Wednesday, 9.33pm
Sheffield, U.K.
We know from chaos theory that even if you had a perfect model of the world, you’d need infinite precision in order to predict future events. With sociopolitical or economic phenomena, we don’t have anything like that. – Nassim Nicholas Taleb
Do you know why you think the way you do? Why do you act the way you do? What is it that explains your thoughts and actions and behaviour?
Answers to those questions won’t fit on a postcard – we’re talking about the entire field of psychology here – but there’s one bit that I want to focus on called Personal Construct Theory (PCT). George Kelly developed PCT as a way to help people analyse the way they saw the world. He called this “way they saw the world” a personal construct and suggested it explained quite a lot about the way we dealt with the world.
Let’s start with a construct – that could be anything. How are you feeling, for example?
If you say you feel happy – then that’s a construct, a way of seeing the world. But a construct by itself isn’t very helpful. What you often need is to put it in context so that you can make sense of it. So, when you say happy, what do you mean?
You could say that happy only makes sense when sad is also in the picture. If happy and sad are two extremes then you’re on one end or the other. Or you could be somewhere in between the two. This kind of duality – the idea that you can make sense of one thing only when you also have a sense of what its opposite happens to be is what Kelly called a “bipolar” construct. And because you need both elements to make sense you can crash them together in a sentence saying something like you feel “happy rather than sad”. And this bipolar construct is different from saying you feel happy rather than overjoyed.
This is an important distinction because if your choice is between happy and sad and happy and overjoyed you end up being in a different place when you choose happy. You’re happy that you won a game of pool is different from saying that you’re happy because you made it through the first mile of a marathon in good time. What your view is depends on what’s happening around you in addition to what you see through your own eyes.

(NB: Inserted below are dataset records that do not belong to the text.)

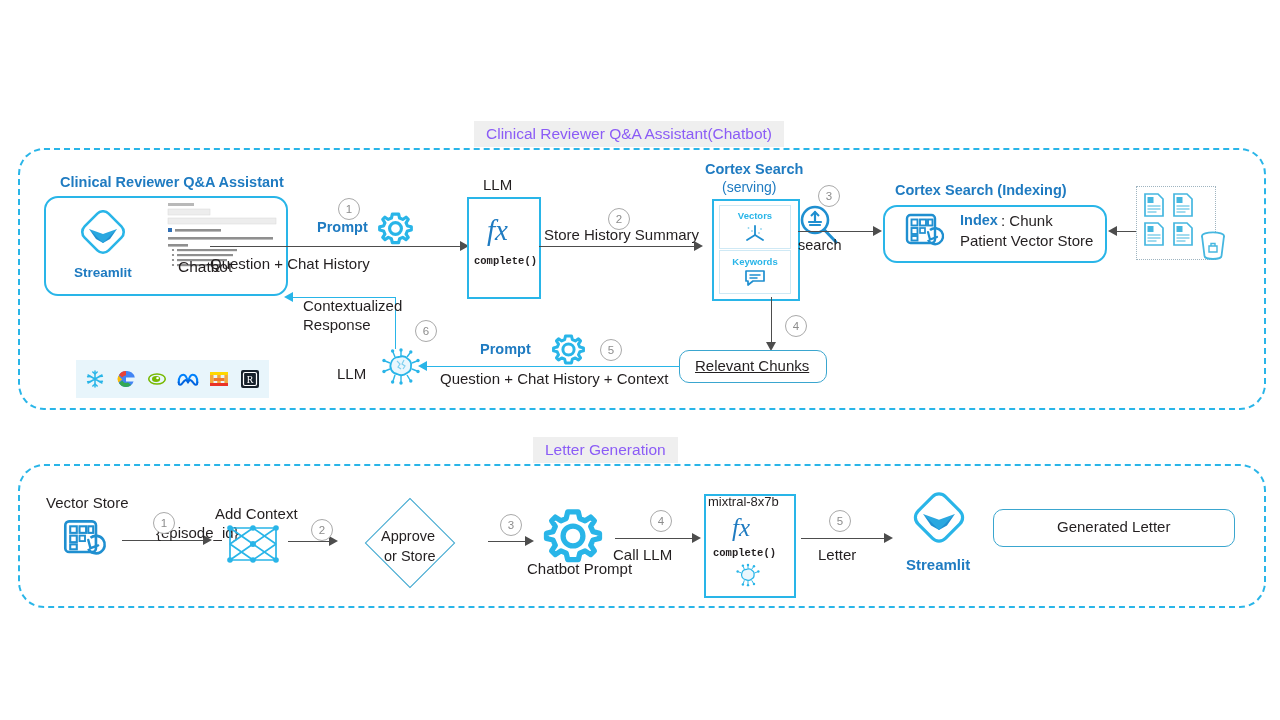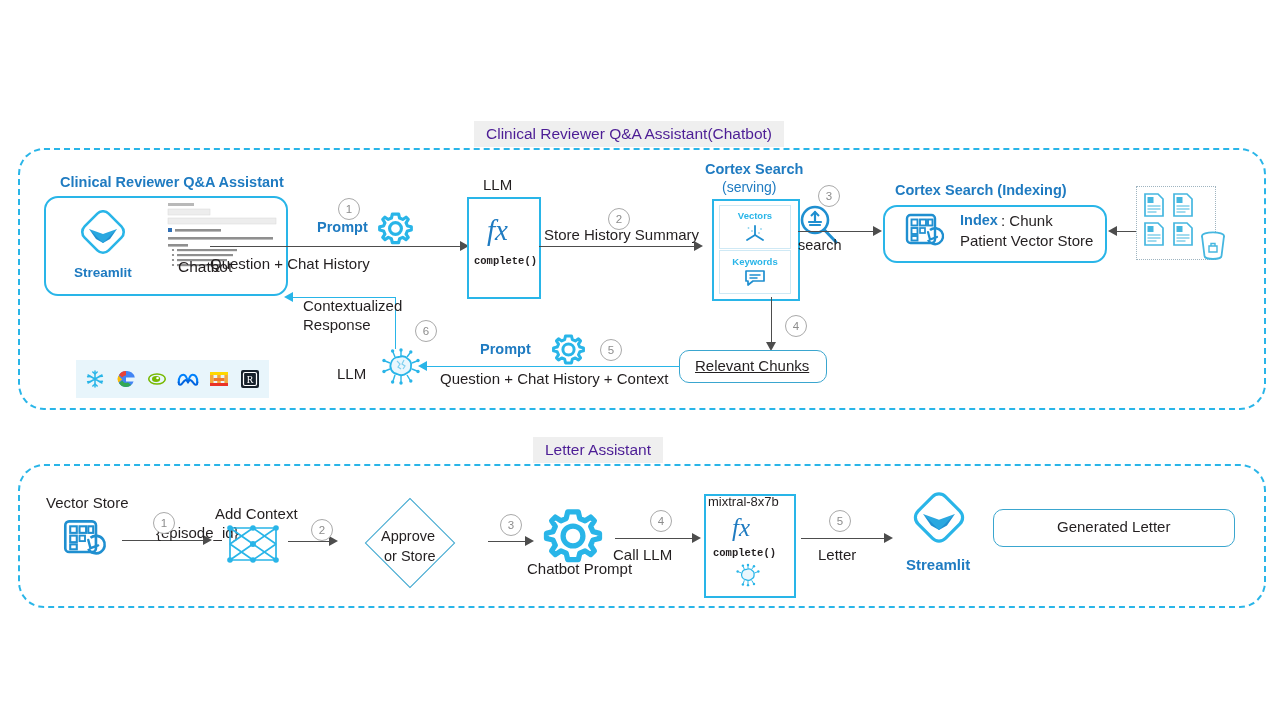--- a/index.html
+++ b/index.html
@@ -14,7 +14,7 @@
     position:absolute;border:2px dashed #29b5e8;border-radius:26px;background:#fff;
   }
   .section-title{
-    position:absolute;background:#efefef;color:#4c1d95;
+    position:absolute;background:#efefef;color:#8b5cf6;
     font-size:15.5px;padding:4px 12px;white-space:nowrap;z-index:6;
   }
   

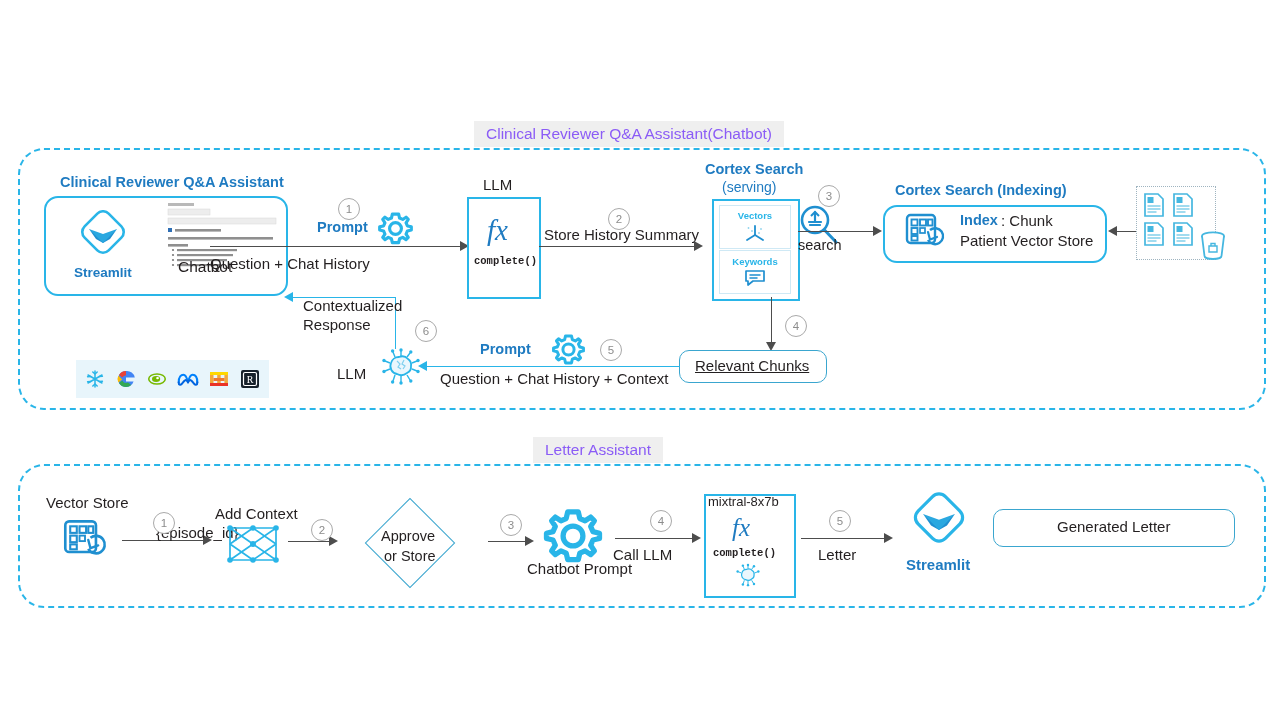--- a/index.html
+++ b/index.html
@@ -325,7 +325,7 @@
 </div>
 
 <div class="section-frame" style="left:18px;top:464px;width:1244px;height:140px;"></div>
-<div class="section-title" style="left:533px;top:437px;">Letter Assistant</div>
+<div class="section-title" style="left:533px;top:437px;">Letter Generation</div>
 
 <div class="t dark" style="left:46px;top:494px;font-size:15px;">Vector Store</div>
 <div class="abs" style="left:62px;top:518px;">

Kelly’s argument goes a little further and I think it can be understood by looking at the argument itself and its context. Typically psychologists seem to have looked at people as either being behaviourally driven – sticks and carrots – or as dealing with things that happened to them in childhood. If you think Pavlov’s dogs and Freud we’re talking about that kind of thing. Kelly says that there’s an alternative – perhaps people try things out, see if they work for them and then go with the things that work. So, in a bipolar construct sense you have two extremes – behaviour or psychoanalysis and many people fall somewhere between these two in contrast to Kelly’s approach of an actively experimental approach.
Using bipolar constructs is not a natural way to speak – it requires you to constantly question whether what you’re saying actually makes sense. For example, if you’re anti capitalist you could say something like “greedy capitalists” – and that sounds good. Boo hiss – all these people that just make money and keep it. But what is it that you’re saying? Are you saying “greedy capitalists rather than generous socialists?” Or are you saying “greedy capitalists rather than generous capitalists?” There are lots of capitalists that are generous and lots of socialists that aren’t.
If this sounds like hard work – constantly checking for poles – I think it well might be. But it sounds a bit like Jacobi’s saying, “Invert, always invert”. If you want to work through a chain of reasoning then perhaps this is a good idea. For example, does the image below help make the argument clearer?
Now, this argument, captured in this way can be discussed and analysed. For example, I don’t agree that words should be used instead of pictures. I’d argue that you could use both to get a richer understanding. But the other points I’m ok with, mostly.